Giovanni Francesco Romanelli
(Viterbo 1610–1662)
The Death of Cleopatra,
oil on canvas, 196 x 222 cm, in the original frame decorated with the Chigi family heraldic emblem of oak leaves
Provenance:
Collection of Lorenzo Chigi Montoro, Marquis of Viterbo (1627–1697), Rome;
by descent his son Giovanni Chigi Montoro (1700–1772) and his wife Maria Virginia Patrizi Montoro (1717–1788), Rome;
by descent to their daughter Porzia Maria Patrizi Chigi Montoro (1752–1835) and her husband Francesco Tommaso Naro (circa 1743–1813);
by descent to their son Giovanni Patrizi Chigi Naro Montoro (1775–1818) and his wife Kunigunde of Saxony (1774–1828), Rome;
and thence by descent;
sale, Dorotheum, Vienna, 13 April 2011, lot 450 (as Giovanni Francesco Romanelli);
Private collection, Switzerland
Documentation:
Inventarium bonor. herior. bo: me: Ill.mi D. March.nis Laurentij Montorij Prò Ill.mis DD. Car.o Fran.o et alijs fratribus de Chisijs, Die prima Quarta Mensis Junj 1697, Archivio di Stato, Rome, Trenta Notai Capitolini, Angelus Perellus, Uff. 25, vol. 449, f. 145, no. 73, as in the ‘Altra stanza contigua alla sud.a ad uso di Galleria’: ‘Quattro quadri di nove e otto con cornice intagliata e dorata con Istorie diverse del Romanelli’;
Inventario dei Quadri che si trovano nel Palazzo Chigi a Corte Savelli e rispettivamente nella stanza dell’Appartamento Nobile presso il Signor Commendatore Frà Costantino Chigi che appartengono all’Eredità della Bona Memoria Marchese Giovanni Patrizi fatto lì 8 Agosto 1776, Archivio Segreto Vaticano, Archivio Patrizi Montoro, B 78, c. 12r: ‘Num.o quattro quadri, in misura di 7 e nove per traverso rappresentanti quattro Storia diverse: Cioè due Istorie Sagre e due Profane, con sue cornici Indorate ed intagliate all’antica Dipinti da Francesco Romanelli’
Literature:
L. Pascoli, Vite de’ pittori, scultori, ed architetti moderni, vol. I, Rome 1730, p. 95;
F. Baldinucci, Notizie dei professori del disegno da Cimabue in qua, Florence 1847, vol. V, p. 422;
E. K. Waterhouse, Baroque Painting in Rome. The Seventeenth Century, London 1937, p. 90;
I. Faldi, Restauri e acquisizioni del patrimonio artistico di Viterbo, exhibition catalogue, Viterbo 1972, mentioned on p. 40;
E. K. Waterhouse, Roman Baroque Painting: A list of the principal painters and their works in and around Rome, Oxford 1976, p. 110;
B. Kerber, Addenda zu Giovanni Francesco Romanelli, in: Giessener Beiträge zur Kunstgeschichte, vol. IV, 1979, p. 6, plate XIII, fig. 28;
A. M. Pedrocchi, Le Stanze del Tesoriere. La quadreria Patrizi: cultura senese nella storia del collezionismo romano del Seicento, Milan 2000, p. 272, no. 142, illustrated p. 273
The stretcher bears an old label with the following inscription: ‘Quattro quadri, in misura di 7 e 9 / per Traverso, Rapp.ti quattro Storie / diverse, Cioé due Istorie Sagre, / e due Profane, con Sue Cornici In= / dorate ed Intagliate all’antica, / dipinti da Francesco Romanelli’.

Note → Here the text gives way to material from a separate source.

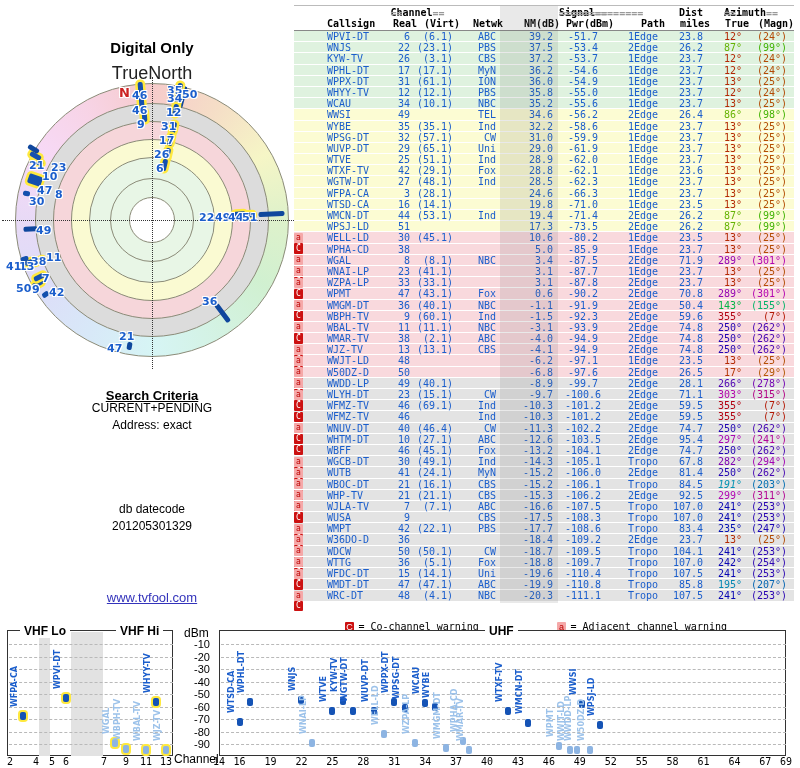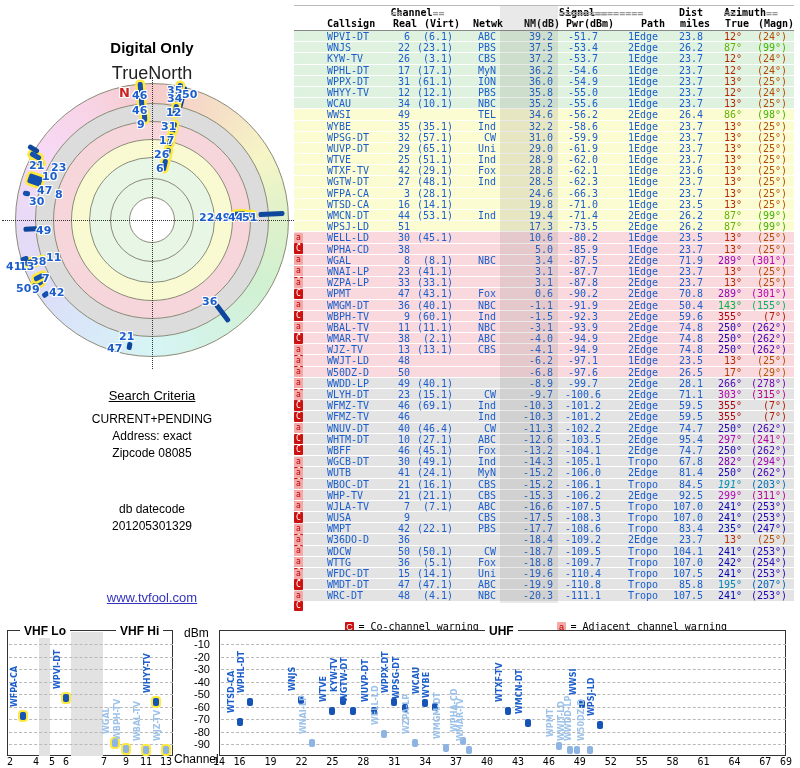"Search Criteria" #criteria .hd { font-weight: normal -> bold; margin-bottom: 11px -> 0 }
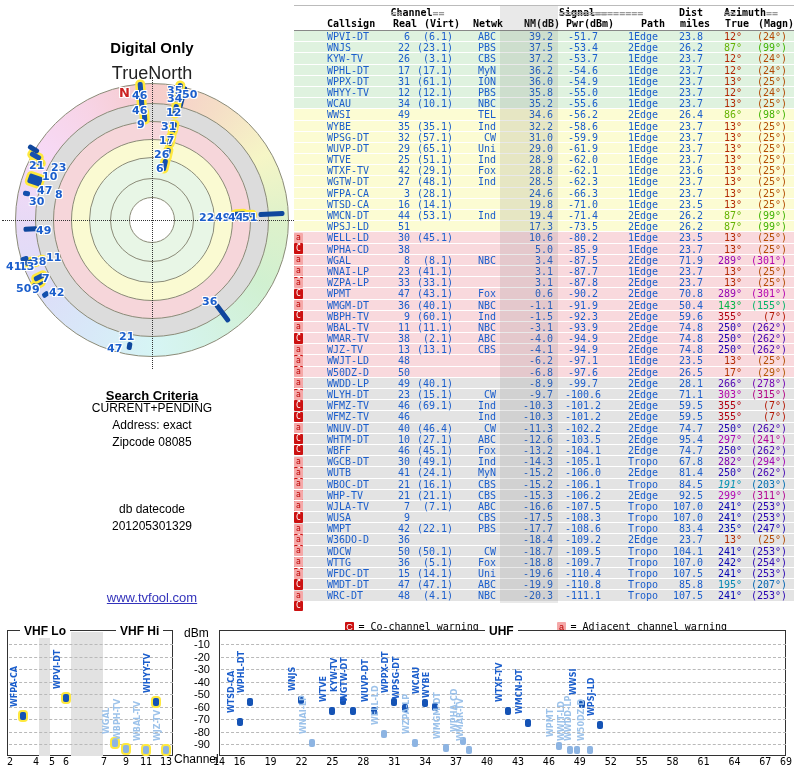"Zipcode 08085" div.ln { html: <div>Zipcode 08085</div> -> none }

The present painting originally formed part of a series of four large pictures by Francesco Romanelli for the Marchese di Viterbo, Lorenzo Chigi Montoro: ‘[…] quattro ne colori per Lorenzo Chigi, e vi rappresentò Ulisse, Cleopatra, Polisena, e Venere’ (see op. cit. Pascoli, 1730, p. 95). Various art historians have tried to reconstruct this group of paintings which most probably comprised The Sacrifice of Polyxena (The Metropolitan Museum of Art, New York), The Daughters of Lycomedes (Chrysler Museum of Art, Norfolk, Virginia) and The Triumph of Venus (Caravit Collection, Viterbo).
Indeed, the present painting shares strong affinities with The Sacrifice of Polyxena in The Metropolitan Museum of Art, New York: the dimensions, the treatment of the complexions, the draperies of the garments, the rhythm of the scene and the figural groups alternating between the foreground and the background, as well as the colouring. As in the present work, there is also an old label on the reverse of the painting in the Metropolitan Museum, whose handwritten inscription states that the work belonged to a series of four paintings (op. cit. Kerber, 1979, pp. 13–14, note 45).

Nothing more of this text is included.